Filter the records below for the word "kattovalaisin". Keep each line that has it.
━━ TASK MATERIAL
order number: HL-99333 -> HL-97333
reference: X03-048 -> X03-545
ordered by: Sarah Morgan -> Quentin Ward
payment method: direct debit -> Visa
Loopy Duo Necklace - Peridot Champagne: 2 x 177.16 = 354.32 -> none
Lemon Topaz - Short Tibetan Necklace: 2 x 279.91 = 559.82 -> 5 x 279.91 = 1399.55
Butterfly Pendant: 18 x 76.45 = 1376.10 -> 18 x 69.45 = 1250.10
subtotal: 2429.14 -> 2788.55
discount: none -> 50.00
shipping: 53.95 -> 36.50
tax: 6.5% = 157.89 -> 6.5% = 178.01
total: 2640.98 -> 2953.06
━━━━
━━ TASK MATERIAL
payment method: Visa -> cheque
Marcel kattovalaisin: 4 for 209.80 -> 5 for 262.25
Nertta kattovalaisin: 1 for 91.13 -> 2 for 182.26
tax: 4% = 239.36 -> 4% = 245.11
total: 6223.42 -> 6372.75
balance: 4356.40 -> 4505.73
━━━━
SOLUTION TO THIS EXERCISE –
Marcel kattovalaisin: 4 for 209.80 -> 5 for 262.25
Nertta kattovalaisin: 1 for 91.13 -> 2 for 182.26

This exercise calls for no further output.